After Brent and WTI both fell yesterday as traders started taking profit on the latest price rally, the EIA reported that U.S. crude oil inventories went up in the week to November 3, by 2.2 million barrels, rejecting API estimates of a 1.562-million-barrel draw.
Analysts polled by S&P Platts had forecast a 2.7-million-barrel draw in crude inventories, as well as a 2.25-million-barrel decline in gasoline stockpiles. The EIA said gasoline stockpiles did indeed decline, by 3.3 million barrels, which should provide some support to bulls, especially with the surprise build in crude oil inventories.
Gasoline production last week averaged 10.2 million bpd, an increase on the previous week, with refineries operating at 89.6 percent of capacity and processing 16.3 million barrels of crude oil daily.
It won’t be surprising if we soon see a greater rise in production and, possibly exports. While WTI continues to trade at a comfortable discount to Brent, buyers will prefer it over Brent-linked grades. What’s more, with both benchmarks at two-year highs, there is a strong motivation for drillers to drill more.

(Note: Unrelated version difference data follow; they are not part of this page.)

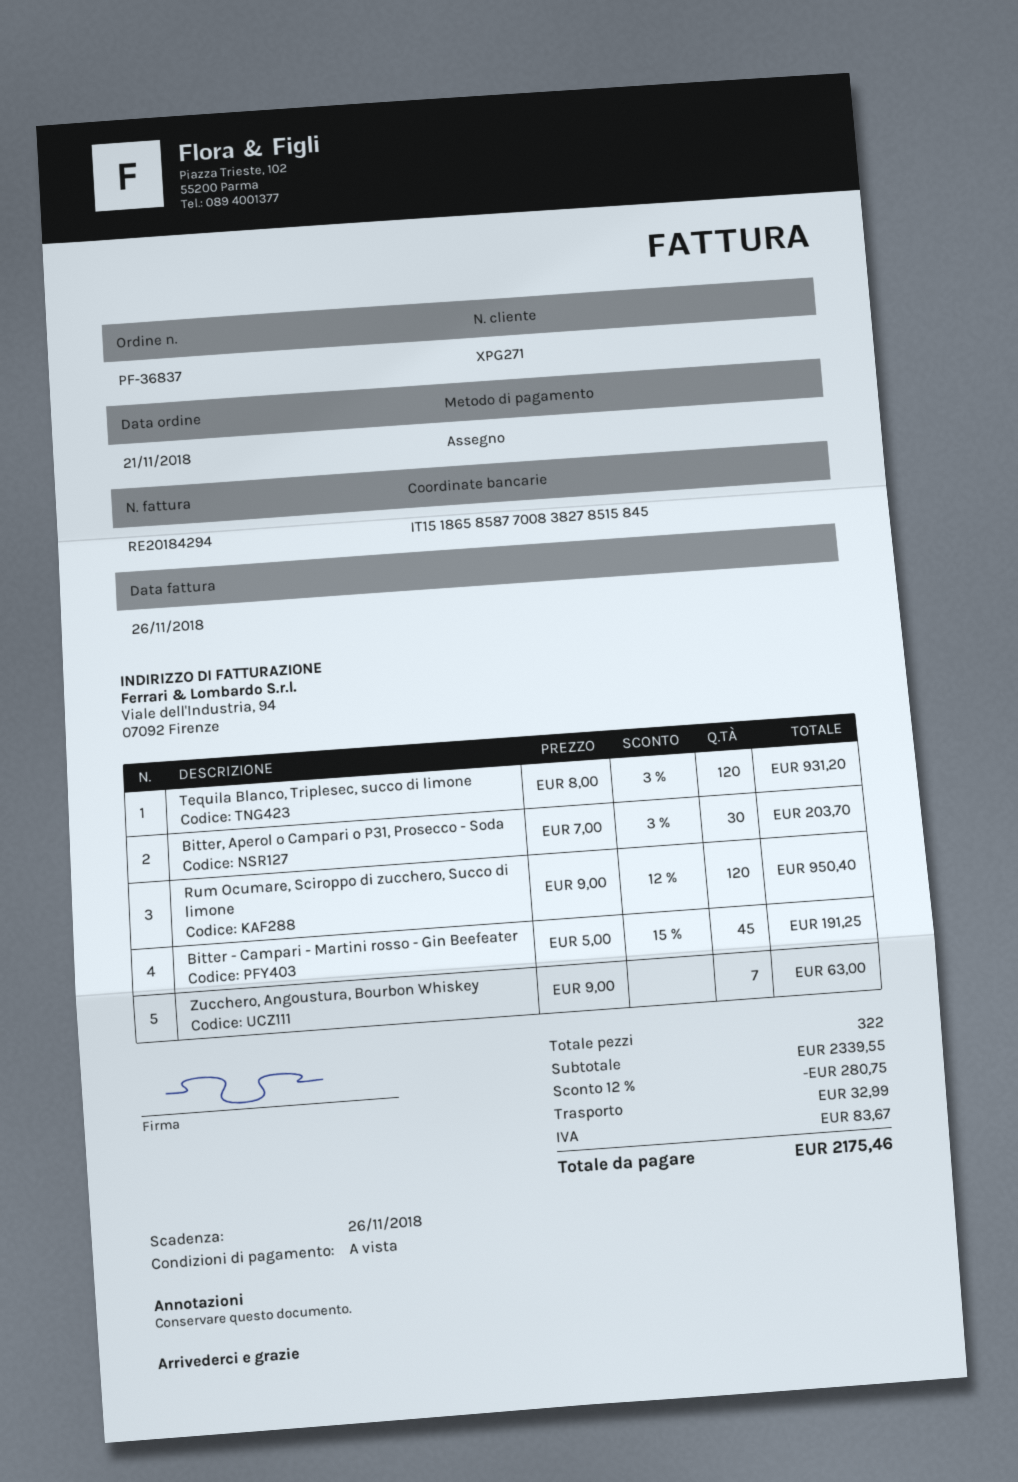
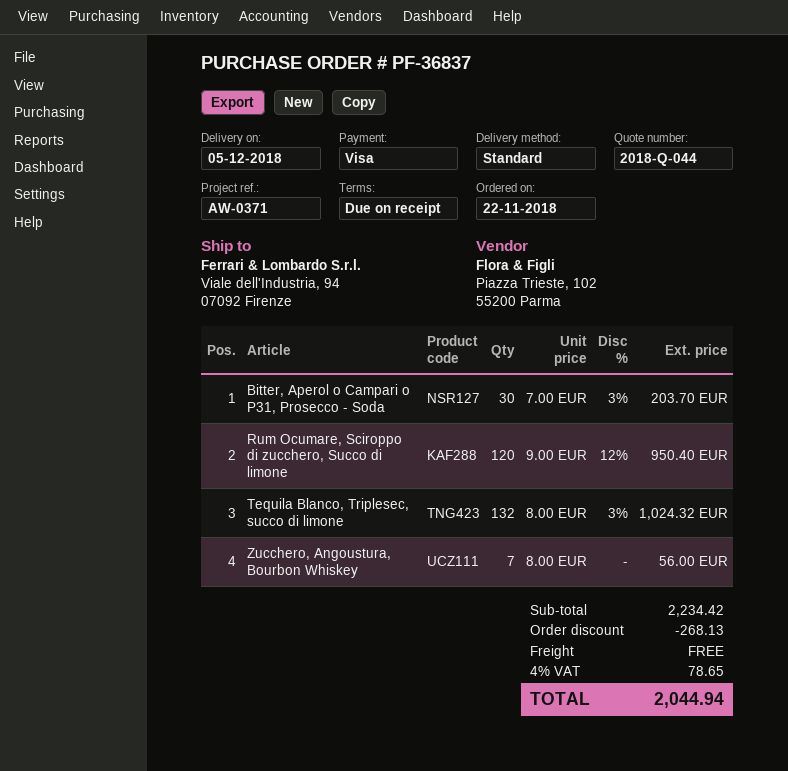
order date: 2018-11-21 -> 2018-11-22
payment method: cheque -> Visa
Tequila Blanco, Triplesec, succo di limone: 120 x 8.00 - 3% = 931.20 -> 132 x 8.00 - 3% = 1024.32
Bitter - Campari - Martini rosso - Gin Beefeater: 45 x 5.00 - 15% = 191.25 -> none
Zucchero, Angoustura, Bourbon Whiskey: 7 x 9.00 = 63.00 -> 7 x 8.00 = 56.00
subtotal: 2339.55 -> 2234.42
discount: 280.75 -> 268.13
shipping: 32.99 -> 0.00
tax: 83.67 -> 78.65
total: 2175.46 -> 2044.94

The current rally may prove to be a lasting one, unlike the recent price spike after a variety of comments from both OPEC and Russian energy officials. But this time, the game is different: it’s a Middle Eastern version of Game of Thrones, and even if things don’t come to a head, the hostile exchange of threats would be enough to support oil prices at least until November 30.
Both sides in the Saudi-Iran conflict would benefit from higher oil prices, but it would be more meaningful to the Kingdom as it plans to list its national oil company in H2 2018—whether it could keep threatening Iran until then is doubtful, so the possibility of an open conflict is a real one.